Cala has been in talks with the administrator, Andrew Andronikou, about a takeover but a glance at his credentials causes concern. His company, Cala Corp, purports to be involved in developing underwater hotels and sea resorts, though none has yet been built. The company has accumulated deficits of £1.5m according to financial reports from 2010. "We've done quite a bit of research into Cala," says the chairman of the supporters' trust, Ashley Brown, "and let's just say he has had no notable business success in the past 30 years. If the Football League were to allow him to take over the club there would be serious questions about their governance."
Supporters are promoting their Pompey's 12th Man initiative in the city, to gather expressions of support (financial or otherwise), demonstrate their intent to potential investors and to demand a more accountable form of ownership. "It would be good if we can get to a situation like at Swansea, where the fans have 20 per cent," says Brown.

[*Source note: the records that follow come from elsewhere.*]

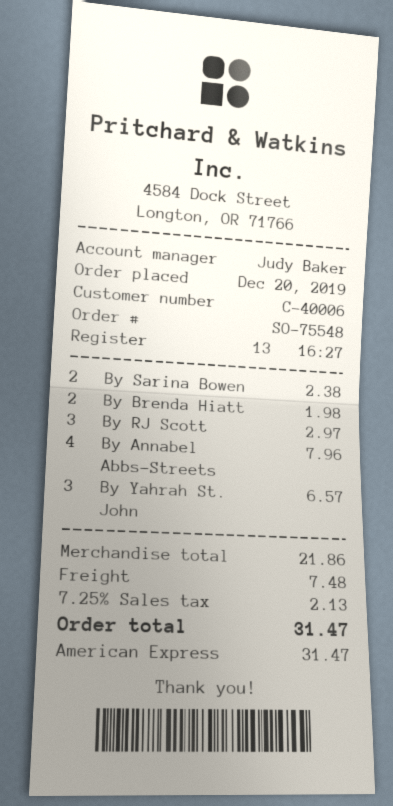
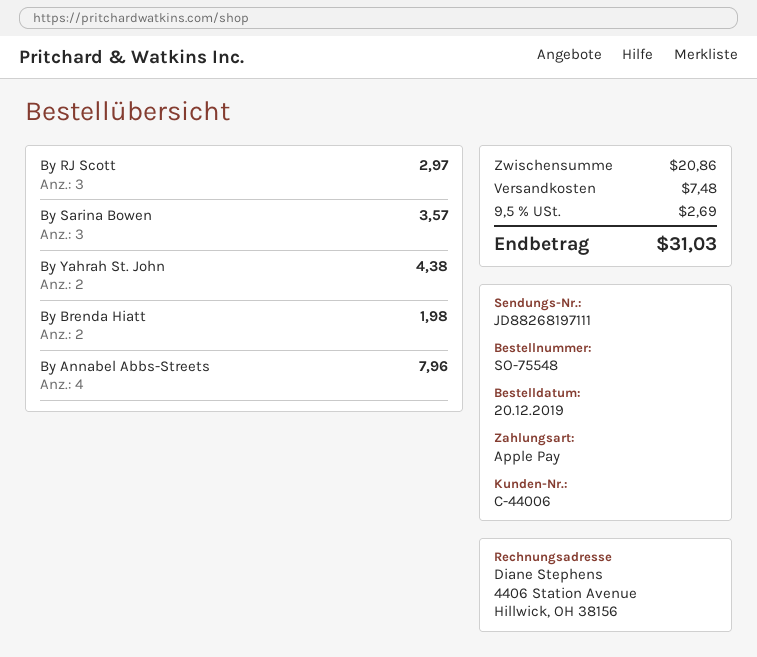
customer number: C-40006 -> C-44006
payment method: American Express -> Apple Pay
By Sarina Bowen: 2 for 2.38 -> 3 for 3.57
By Yahrah St. John: 3 for 6.57 -> 2 for 4.38
subtotal: 21.86 -> 20.86
tax: 7.25% = 2.13 -> 9.5% = 2.69
total: 31.47 -> 31.03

Darlington spent January on life support, having slipped into administration for the fourth time in a decade after their latest chairman Raj Singh said he was unable to continue funding the Conference club. At the time of going to press the latest potential new owner, Yorkshire venture capitalist Paul Wildes, has pulled out. The mess to clear up is considerable, much of it the legacy of former chairman and convicted fraudster George Reynolds, who saddled the club with the wildly unsuitable 27,000-capacity Reynolds Arena.

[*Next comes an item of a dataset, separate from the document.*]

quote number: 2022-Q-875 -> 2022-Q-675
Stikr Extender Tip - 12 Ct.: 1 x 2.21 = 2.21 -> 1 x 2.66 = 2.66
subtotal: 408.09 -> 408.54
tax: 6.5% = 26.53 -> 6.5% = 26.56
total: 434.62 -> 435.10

The latest crisis has sparked a fundraising scramble, with £50,000 found to keep the club going through January, despite mass player redundancies. The situation was not helped by a rift earlier in January between the supporters' trust and the Darlington Rescue Group campaign over the use of the trust's money. This led to the resignation of two of the trust's board members, including chairman Tony Taylor. The trust had been asked to contribute £50,000 towards the rescue efforts but there was unease about pouring money into a black hole should the club fold anyway. Relations have since picked up, with the trust contributing £10,000, but the need for more unity is paramount.
Wildes offered to invest £300,000 to bail out the club to add to £200,000 raised by supporters, who would be offered a 40 per cent stake in return. But he was unable to reach agreement with former chairman Raj Singh, who is owed £2m by the club and with whom a deal needed to be struck. If Darlington do fold, of course, Singh will lose his money anyway. Wildes talked of making greater use of the Darlington Arena to resource the club. The two investors who own the arena, Philip Scott and Graham Sizer, had offered him the ground on a peppercorn rent for the first three years. Whether the stadium, which is subject to covenants restricting the scope of its use, can ever be made viable is a matter of serious doubt.
The recent upswing in gates – Darlington attracted two crowds of around 6,000 in January – points to the goodwill that exists towards the club. But this latest and most serious crisis also illustrates the need for a more comprehensive and accountable overhaul of how clubs such as this are run.